▶ _Problem to solve_:
Reproduce all entries below verbatim. Skip the pictures.

[Detected change data]
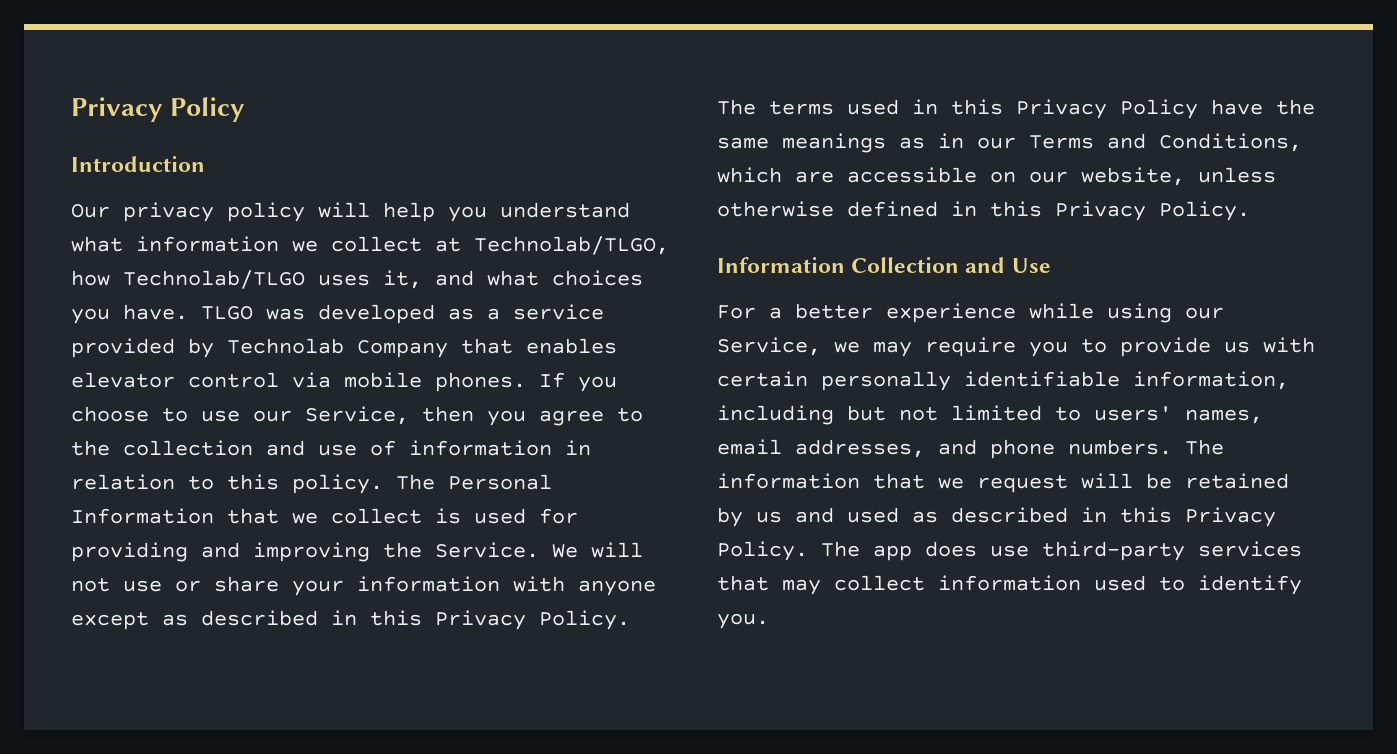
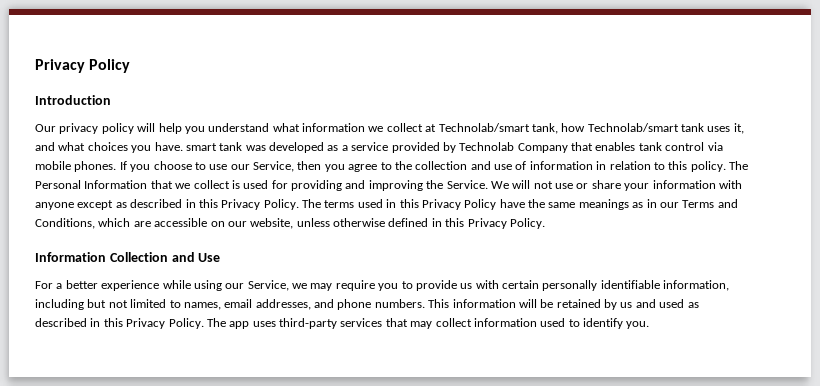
- Our privacy policy will help you understand what information we collect at Technolab/TLGO, how Technolab/TLGO uses it, and what choices you have. TLGO was developed as a service provided by Technolab Company that enables elevator control via mobile phones.
+ Our privacy policy will help you understand what information we collect at Technolab/smart tank, how Technolab/smart tank uses it, and what choices you have. smart tank was developed as a service provided by Technolab Company that enables tank control via mobile phones.
- For a better experience while using our Service, we may require you to provide us with certain personally identifiable information, including but not limited to users' names, email addresses, and phone numbers.
+ For a better experience while using our Service, we may require you to provide us with certain personally identifiable information, including but not limited to names, email addresses, and phone numbers.
- The information that we request will be retained by us and used as described in this Privacy Policy.
+ This information will be retained by us and used as described in this Privacy Policy.
- The app does use third-party services that may collect information used to identify you.
+ The app uses third-party services that may collect information used to identify you.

▶ _Answer for this exercise_:
- Our privacy policy will help you understand what information we collect at Technolab/TLGO, how Technolab/TLGO uses it, and what choices you have. TLGO was developed as a service provided by Technolab Company that enables elevator control via mobile phones.
+ Our privacy policy will help you understand what information we collect at Technolab/smart tank, how Technolab/smart tank uses it, and what choices you have. smart tank was developed as a service provided by Technolab Company that enables tank control via mobile phones.
- For a better experience while using our Service, we may require you to provide us with certain personally identifiable information, including but not limited to users' names, email addresses, and phone numbers.
+ For a better experience while using our Service, we may require you to provide us with certain personally identifiable information, including but not limited to names, email addresses, and phone numbers.
- The information that we request will be retained by us and used as described in this Privacy Policy.
+ This information will be retained by us and used as described in this Privacy Policy.
- The app does use third-party services that may collect information used to identify you.
+ The app uses third-party services that may collect information used to identify you.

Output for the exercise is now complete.